■ **Work required**
Apart from the pictures, output all of the records exactly.

────────────────────────────────────────

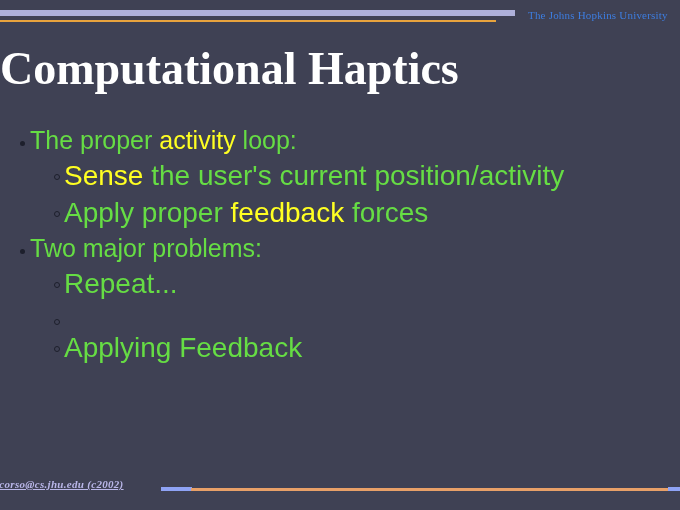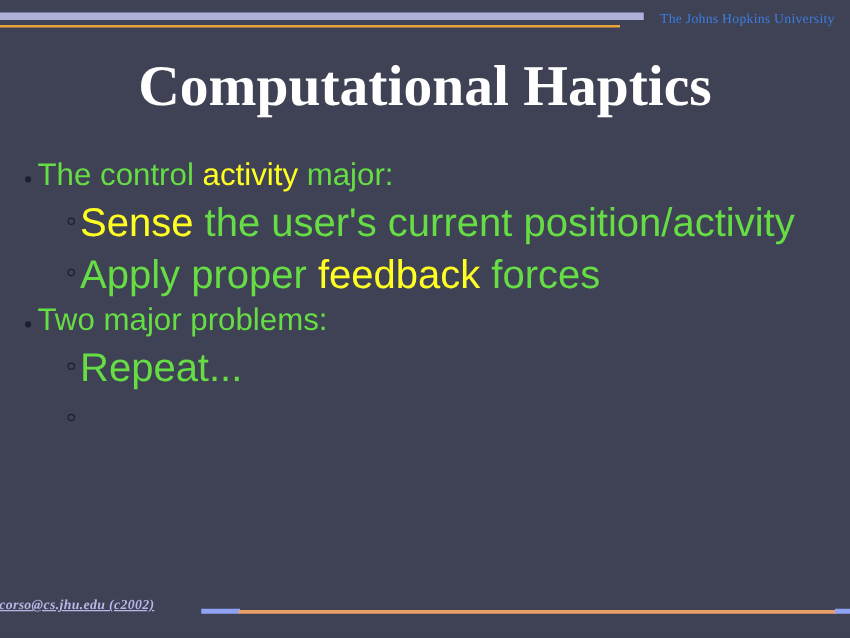--- a/index.html
+++ b/index.html
@@ -55,7 +55,6 @@
     left: 0px;
     top: 42px;
     width: 680px;
-    text-align: center;
     font-family: "Liberation Serif", serif;
     font-weight: bold;
     font-size: 46px;

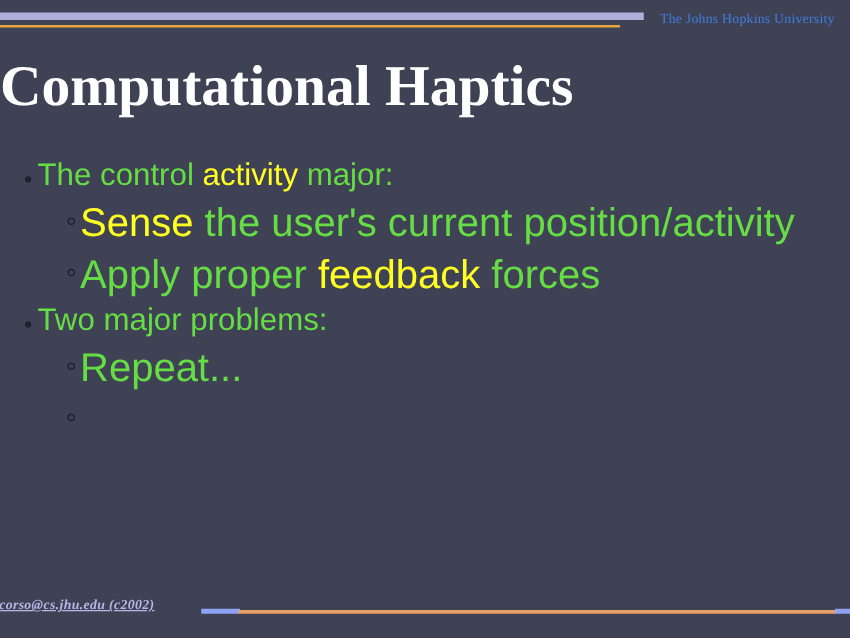--- a/index.html
+++ b/index.html
@@ -173,7 +173,7 @@
   <div class="body">
       <div class="bullet-row level1">
         <span class="marker marker-disc"></span>
-        <span class="bullet-text"><span>The control </span><span class="hl">activity</span><span> major:</span></span>
+        <span class="bullet-text"><span>The proper </span><span class="hl">activity</span><span> major:</span></span>
       </div>
       <div class="bullet-row level2">
         <span class="marker marker-circle"></span>

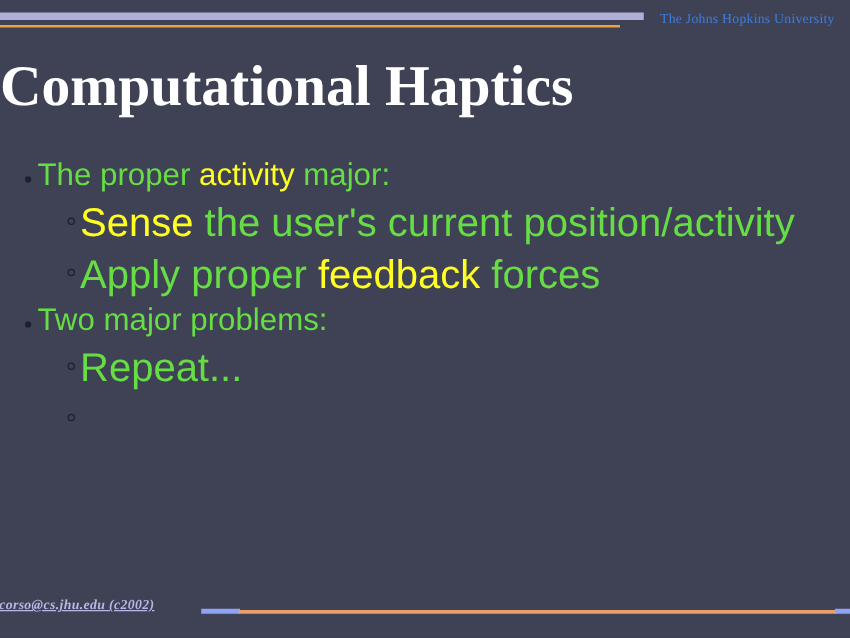--- a/index.html
+++ b/index.html
@@ -173,7 +173,7 @@
   <div class="body">
       <div class="bullet-row level1">
         <span class="marker marker-disc"></span>
-        <span class="bullet-text"><span>The proper </span><span class="hl">activity</span><span> major:</span></span>
+        <span class="bullet-text"><span>The proper </span><span class="hl">activity</span><span> loop:</span></span>
       </div>
       <div class="bullet-row level2">
         <span class="marker marker-circle"></span>

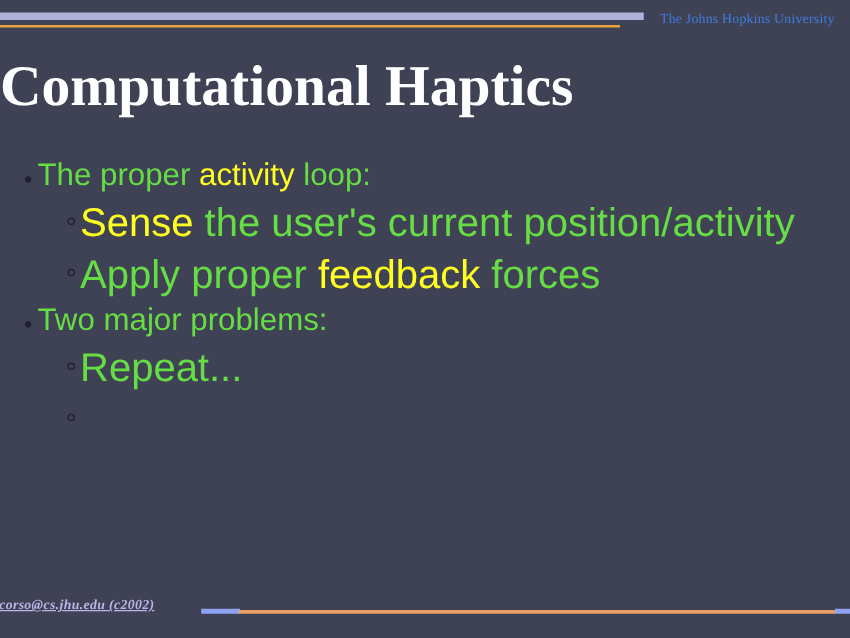--- a/index.html
+++ b/index.html
@@ -114,7 +114,7 @@
     font-size: 25px;
   }
   .level2 .bullet-text {
-    font-size: 32px;
+    font-size: 28px;
   }
   .hl {
     color: #ffff22;

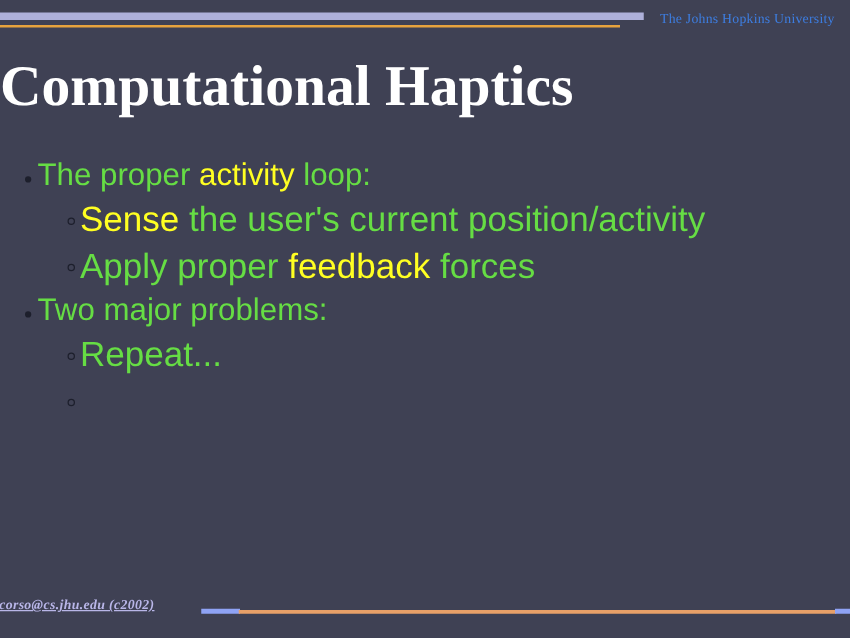--- a/index.html
+++ b/index.html
@@ -194,6 +194,10 @@
       <div class="bullet-row level2">
         <span class="marker marker-circle"></span>
       </div>
+      <div class="bullet-row level2">
+        <span class="marker marker-circle"></span>
+        <span class="bullet-text"><span>Applying Feedback</span></span>
+      </div>
     </div>
 
   <div class="footer-email">jcorso@cs.jhu.edu (c2002)</div>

────────────────────────────────────────

■ **Written reply**
--- a/index.html
+++ b/index.html
@@ -55,7 +55,6 @@
     left: 0px;
     top: 42px;
     width: 680px;
-    text-align: center;
     font-family: "Liberation Serif", serif;
     font-weight: bold;
     font-size: 46px;

--- a/index.html
+++ b/index.html
@@ -173,7 +173,7 @@
   <div class="body">
       <div class="bullet-row level1">
         <span class="marker marker-disc"></span>
-        <span class="bullet-text"><span>The control </span><span class="hl">activity</span><span> major:</span></span>
+        <span class="bullet-text"><span>The proper </span><span class="hl">activity</span><span> major:</span></span>
       </div>
       <div class="bullet-row level2">
         <span class="marker marker-circle"></span>

--- a/index.html
+++ b/index.html
@@ -173,7 +173,7 @@
   <div class="body">
       <div class="bullet-row level1">
         <span class="marker marker-disc"></span>
-        <span class="bullet-text"><span>The proper </span><span class="hl">activity</span><span> major:</span></span>
+        <span class="bullet-text"><span>The proper </span><span class="hl">activity</span><span> loop:</span></span>
       </div>
       <div class="bullet-row level2">
         <span class="marker marker-circle"></span>

--- a/index.html
+++ b/index.html
@@ -114,7 +114,7 @@
     font-size: 25px;
   }
   .level2 .bullet-text {
-    font-size: 32px;
+    font-size: 28px;
   }
   .hl {
     color: #ffff22;

--- a/index.html
+++ b/index.html
@@ -194,6 +194,10 @@
       <div class="bullet-row level2">
         <span class="marker marker-circle"></span>
       </div>
+      <div class="bullet-row level2">
+        <span class="marker marker-circle"></span>
+        <span class="bullet-text"><span>Applying Feedback</span></span>
+      </div>
     </div>
 
   <div class="footer-email">jcorso@cs.jhu.edu (c2002)</div>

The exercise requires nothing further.